*EXERCISE PROMPT*. Give the entries below again, word for word, and leave out the images.

Data items

____________________

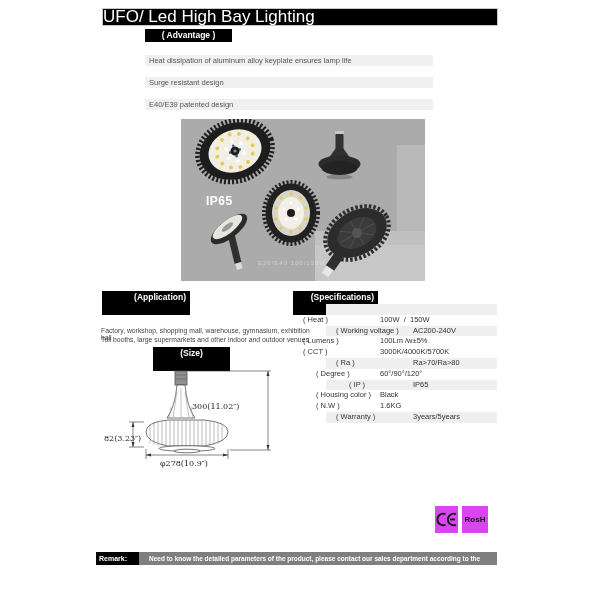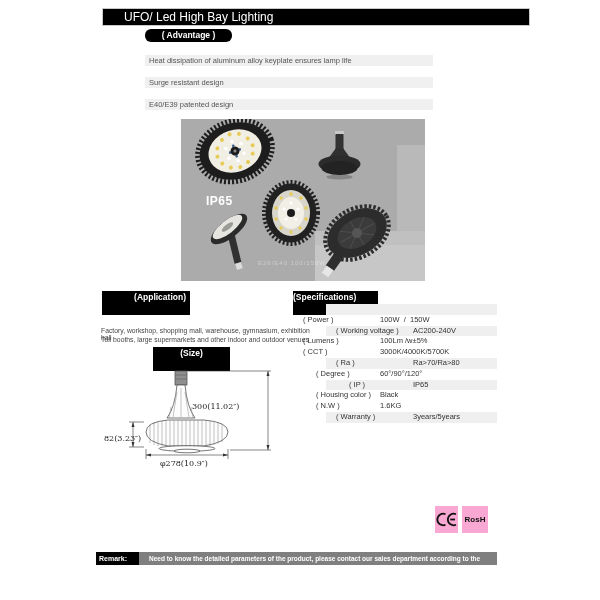"UFO/ Led High Bay Lighting" .title-bar { font-size: 12px -> 17px; padding-left: 21px -> 0; width: 426px -> 394px }
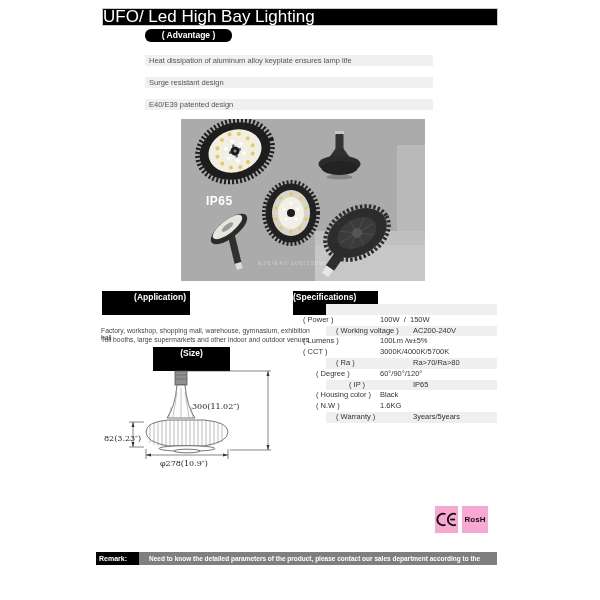"( Advantage )" .advantage-box { border-radius: 6px -> none }
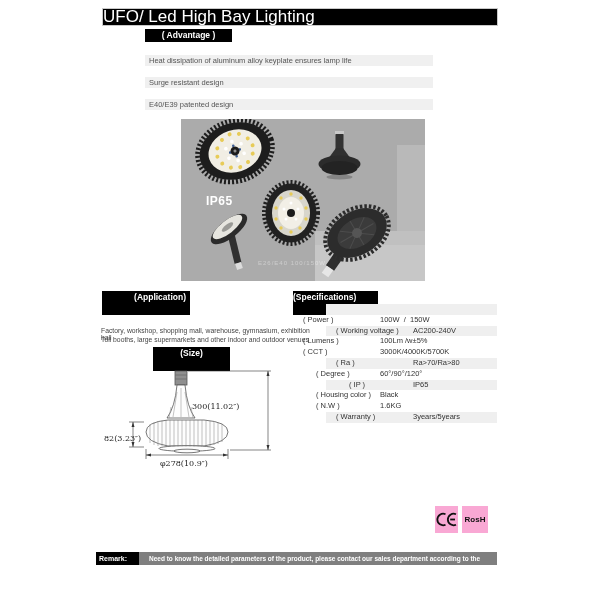"(Specifications)" .spec-box { text-align: left -> right }
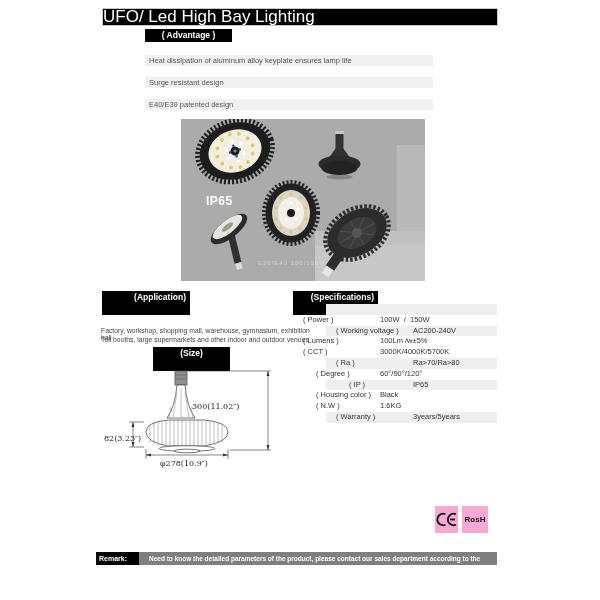"( Power )" span.spec-label { text: Power -> Heat }
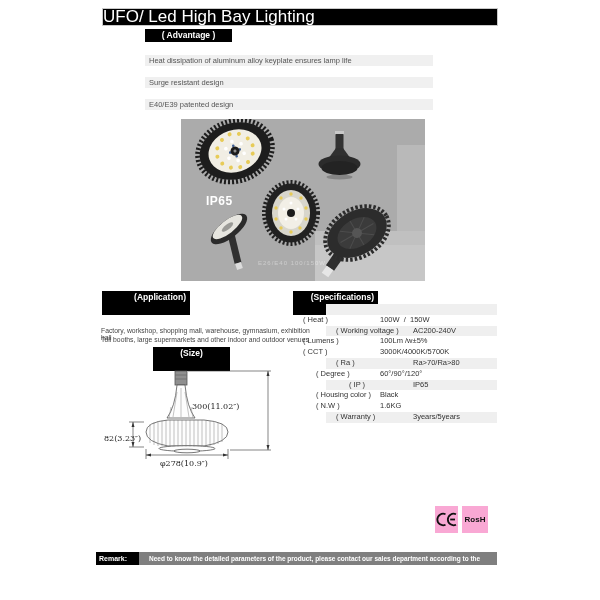"RosH" .cert-box { background: #f9a8d4 -> #d946ef }
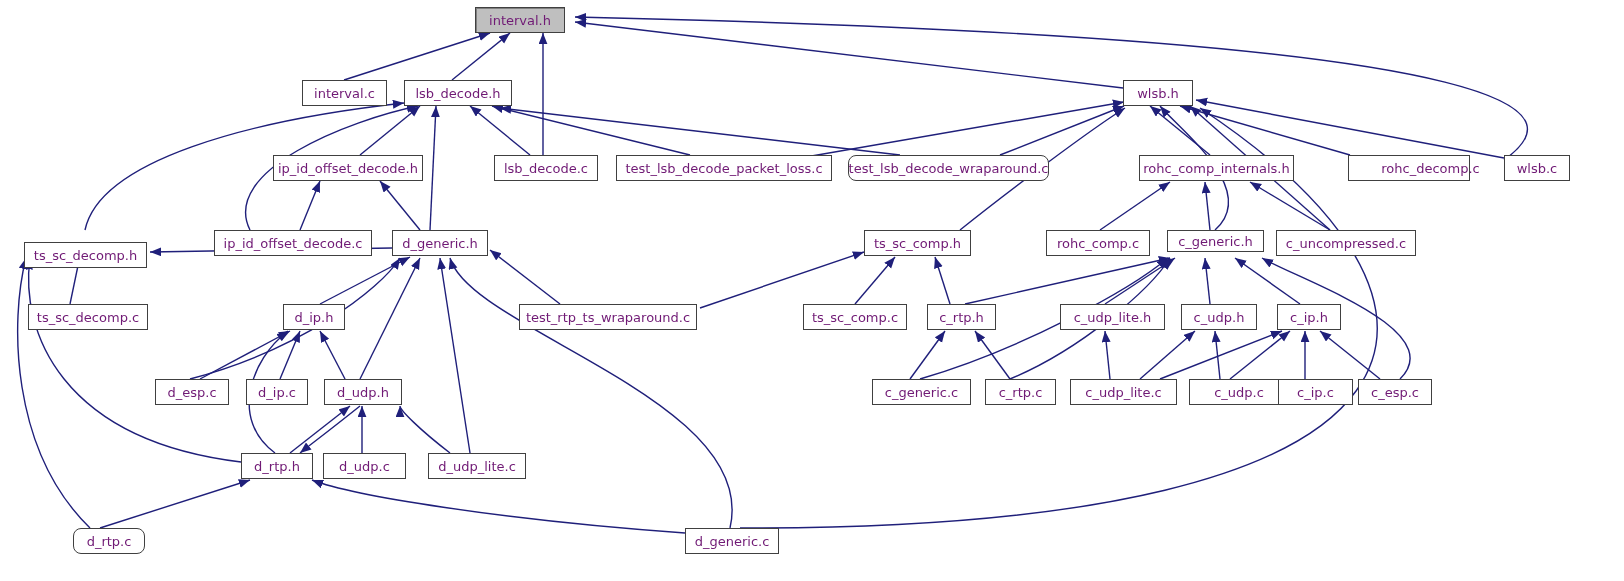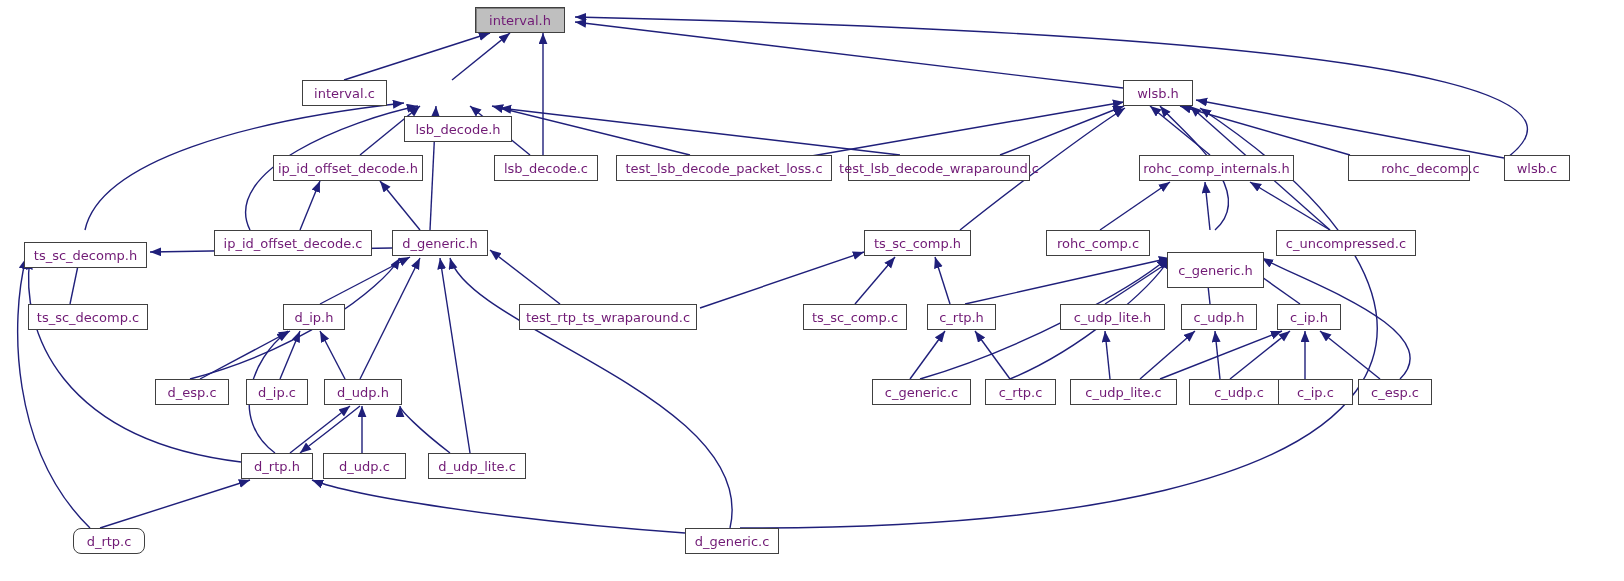"lsb_decode.h" div.node { margin-top: 36px -> none }
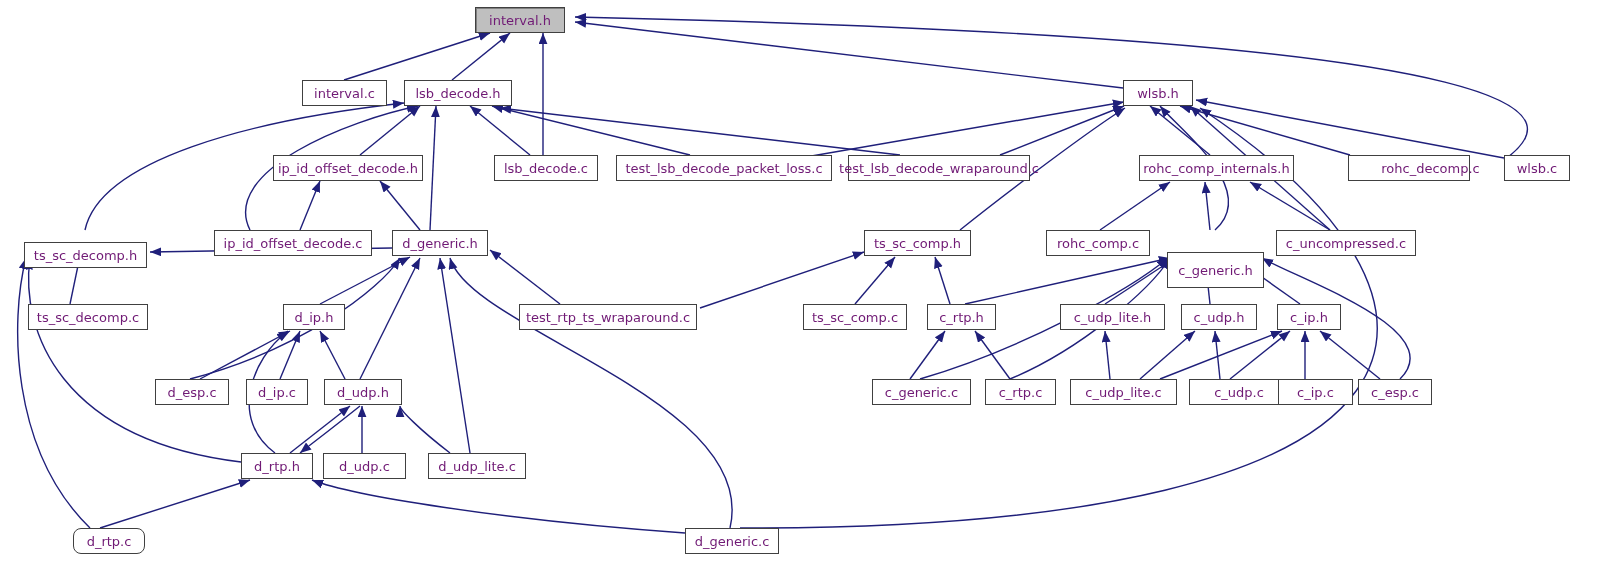"test_lsb_decode_wraparound.c" div.node { border-radius: none -> 8px; width: 182px -> 201px }
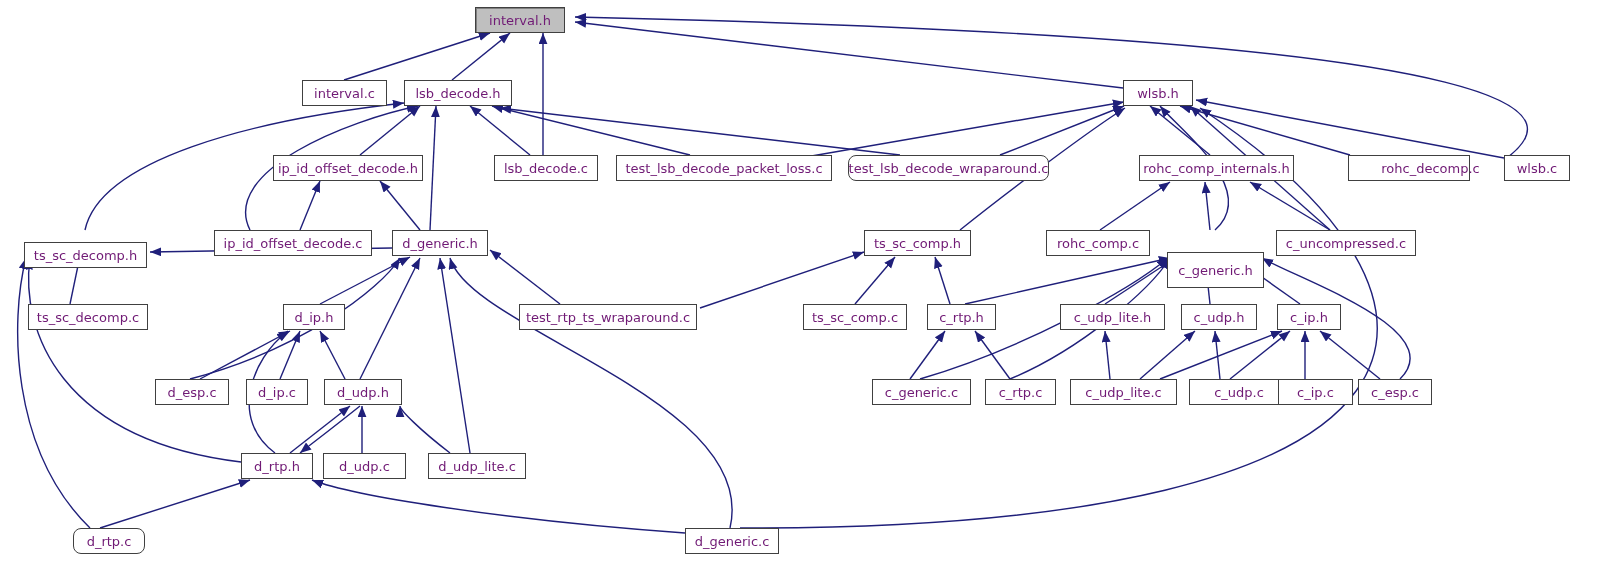"c_generic.h" div.node { height: 36px -> 22px; margin-top: 22px -> none }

____________________

*EXERCISE RESULT*.
"UFO/ Led High Bay Lighting" .title-bar { font-size: 12px -> 17px; padding-left: 21px -> 0; width: 426px -> 394px }
"( Advantage )" .advantage-box { border-radius: 6px -> none }
"(Specifications)" .spec-box { text-align: left -> right }
"( Power )" span.spec-label { text: Power -> Heat }
"RosH" .cert-box { background: #f9a8d4 -> #d946ef }
"lsb_decode.h" div.node { margin-top: 36px -> none }
"test_lsb_decode_wraparound.c" div.node { border-radius: none -> 8px; width: 182px -> 201px }
"c_generic.h" div.node { height: 36px -> 22px; margin-top: 22px -> none }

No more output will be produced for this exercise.